I’d like to point out that the OP didn’t specify the distribution of A, B, and C. One perfectly valid way to select from that set is to have a 60% chance of A, a 40% chance of B, and a 0% chance of C. In that case, you’d be sure to get no C at all in your output.
However, this doesn’t actually matter, for the specific problem as posed. Given an infinite string of letters, and any distribution at all on the alphabet of available letters, and any finite number N > 0, the probability will be exactly 0 that you will get exactly N Cs. Either each letter has a 0 chance to be C, in which case you’ll get 0 Cs, or each letter has some chance greater than 0 of being a C, in which case you’ll get an infinite number of Cs. The only way you’ll ever get a finite but nonzero number of Cs is either through an infinitely-improbable event, or if the letters are not independent (which would violate the common understanding of “random”).
If N is the number of Cs in a string, then the event where you get an infinite number of Cs is the complement of (N = 0) [symbol]È[/symbol] (N = 1) [symbol]È[/symbol] (N = 2) [symbol]È[/symbol] (N = 3) [symbol]È[/symbol] … In this case, the number of Cs is countably infinite, and every single statistician I’d ever known would use the terminology I did.
There’s no such thing as an infinitely improbable event. The minimum probability for any event is 0, and there are no infinitesimal probabilities (at least in standard probability theory).

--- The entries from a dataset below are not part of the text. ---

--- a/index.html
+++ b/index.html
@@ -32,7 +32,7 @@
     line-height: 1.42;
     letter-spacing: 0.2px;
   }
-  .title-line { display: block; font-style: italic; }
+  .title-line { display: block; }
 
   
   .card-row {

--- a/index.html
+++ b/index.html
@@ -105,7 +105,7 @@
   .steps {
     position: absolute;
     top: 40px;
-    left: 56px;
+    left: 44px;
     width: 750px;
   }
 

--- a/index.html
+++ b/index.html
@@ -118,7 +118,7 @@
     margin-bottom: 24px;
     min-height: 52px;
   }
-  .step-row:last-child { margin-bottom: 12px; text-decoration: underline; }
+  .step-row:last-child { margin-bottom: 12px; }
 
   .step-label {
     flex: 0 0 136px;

Furthermore, unless some letter in the alphabet has probability 1, every infinitely long string over that alphabet has probability 0.

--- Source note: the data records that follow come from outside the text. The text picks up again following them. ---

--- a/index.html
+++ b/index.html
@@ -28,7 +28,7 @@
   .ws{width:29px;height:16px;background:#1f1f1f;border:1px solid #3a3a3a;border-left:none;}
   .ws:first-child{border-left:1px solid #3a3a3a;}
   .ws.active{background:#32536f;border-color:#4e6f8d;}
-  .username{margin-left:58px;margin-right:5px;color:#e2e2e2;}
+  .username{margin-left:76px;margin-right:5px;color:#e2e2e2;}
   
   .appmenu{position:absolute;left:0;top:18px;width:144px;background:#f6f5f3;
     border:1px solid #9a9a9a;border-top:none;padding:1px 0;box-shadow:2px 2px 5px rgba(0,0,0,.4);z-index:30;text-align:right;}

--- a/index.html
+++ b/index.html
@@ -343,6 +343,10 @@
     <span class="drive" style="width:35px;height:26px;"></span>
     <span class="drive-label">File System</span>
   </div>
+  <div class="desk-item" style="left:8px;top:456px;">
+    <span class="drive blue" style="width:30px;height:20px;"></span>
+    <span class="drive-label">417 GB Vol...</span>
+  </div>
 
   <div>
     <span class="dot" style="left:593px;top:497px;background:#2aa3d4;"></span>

I thought that “infinitely improbable” was just a synonym for “probability 0”. And while any given infinite string has probability 0, we can categorize the strings, and assign (potentially) nonzero probabilities to the categories.
Right, I understand that the normal distribution is a continuous distribution. I don’t understand why a subset of that distribution, the range from -1 standard deviation to 1 standard deviation, has a probability that is not zero even though the normal distribution extends infinitely in both directions and is continuous.
What is the difference between a normal distribution and my random letter generator in terms of the probability of a given subset? I would assume we can all agree that a section of a normal distribution has a non-zero probability, as long as that section covers a range of values. This apparently is not true in my infinite string.
Because even though it extends infinitely in both directions, the tails are sufficiently skinny, or more to the point, get even skinnier fast enough, that the area under the tails is finite and less than 1. Just because the bounds of an integral are infinite doesn’t mean that the result of the integral is infinite. In fact, the integral must be finite, for it to be a distribution, at all.